Eis que em meio às minhas leituras, a palavra anacrônico aparece de supetão e assalta
toda a noite. Num conto, num poema, num artigo? Não lembro em qual texto ela
estava, por que, num átimo, ela se fez mais importante que tudo. “Vou jogá-la
numa crônica e ver que bicho sai!” decreto para depois desistir e logo decretar
de novo, como se vê. O texto se desenvolverá filho de uma palavra.
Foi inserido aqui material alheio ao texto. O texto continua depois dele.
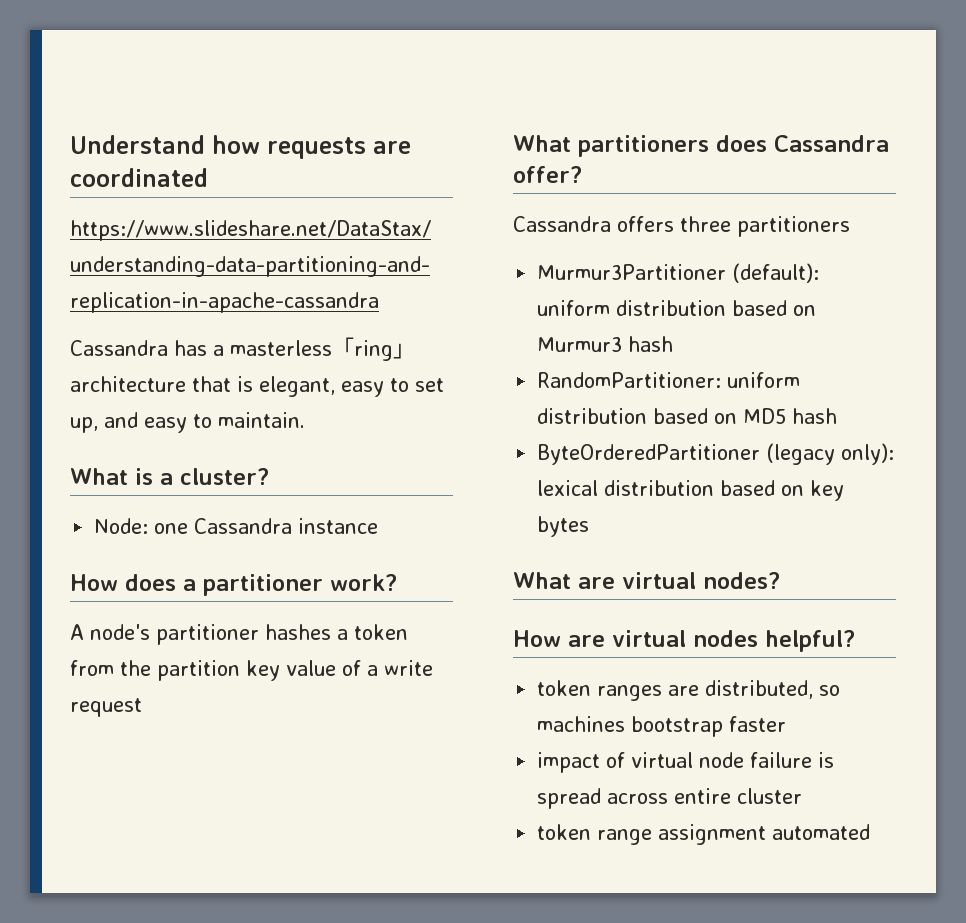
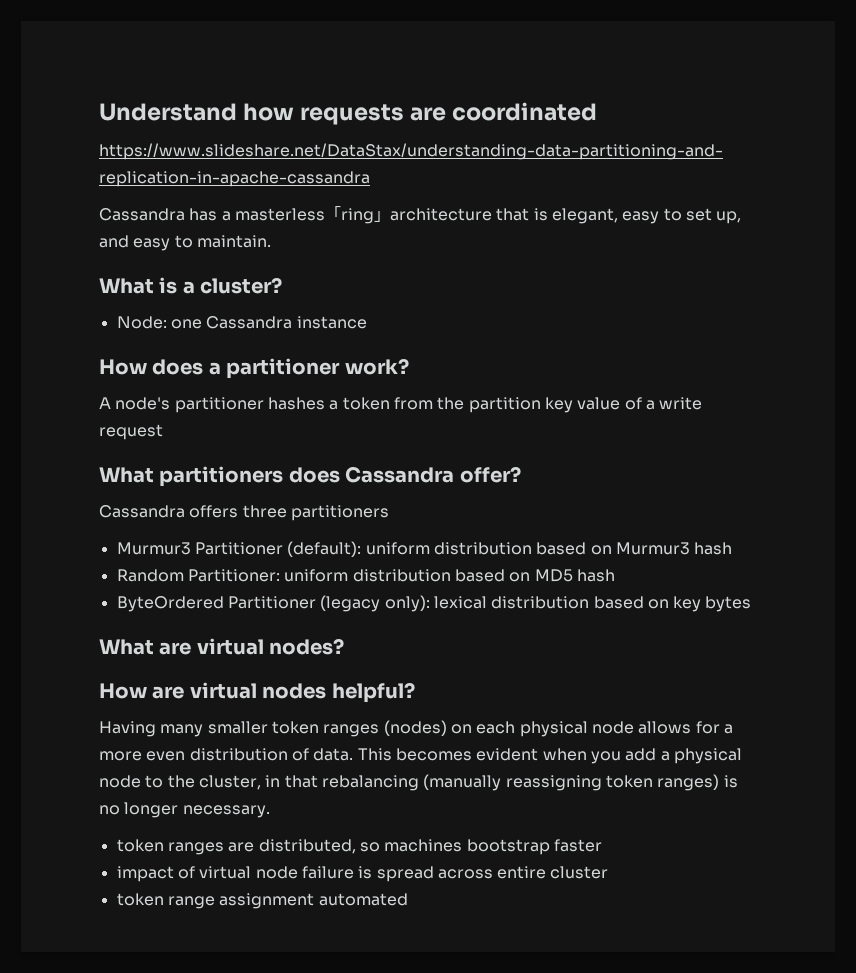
[537,264,727,280] Murmur3Partitioner -> [116,542,283,555] Murmur3 Partitioner
[537,372,722,388] RandomPartitioner: -> [116,569,280,582] Random Partitioner:
[537,444,761,465] ByteOrderedPartitioner -> [116,596,316,612] ByteOrdered Partitioner
(855, 641) none -> [99,720,733,737] [99,748,742,764] [99,774,738,791] [99,802,270,818] // Having many smaller token ranges (nodes) on each physical node allows for a more even distribution of data. This becomes evident when you add a physical node to the cluster, in that rebalancing (manually reassigning token ranges) is no longer necessary.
Antes de qualquer tentativa, vou ao dicionário me certificar
sobre seu significado. Não há a dúvida, mas mesmo as certezas precisam se
fortalecer para que sejam, em sua superficial existência, absolutas. Essa,
nesse caso, é. Anacrônico é mesmo algo “que está em desacordo com a moda, o
uso, constituindo atraso em relação a eles” ou, ainda mais, “avesso aos
costumes hodiernos; retrógrado”. A palavra, devidamente significada, precisa
agora de uma crônica que a comporte. Não uma crônica anacrônica que, mais que
rima rica e óbvia, não venceria o dia seguinte em sua existência. Seria, no
muito, uma peça escrita numa noite como tantas. Tudo graças a uma palavra que
aparecera num texto que li e nem me recordo qual foi.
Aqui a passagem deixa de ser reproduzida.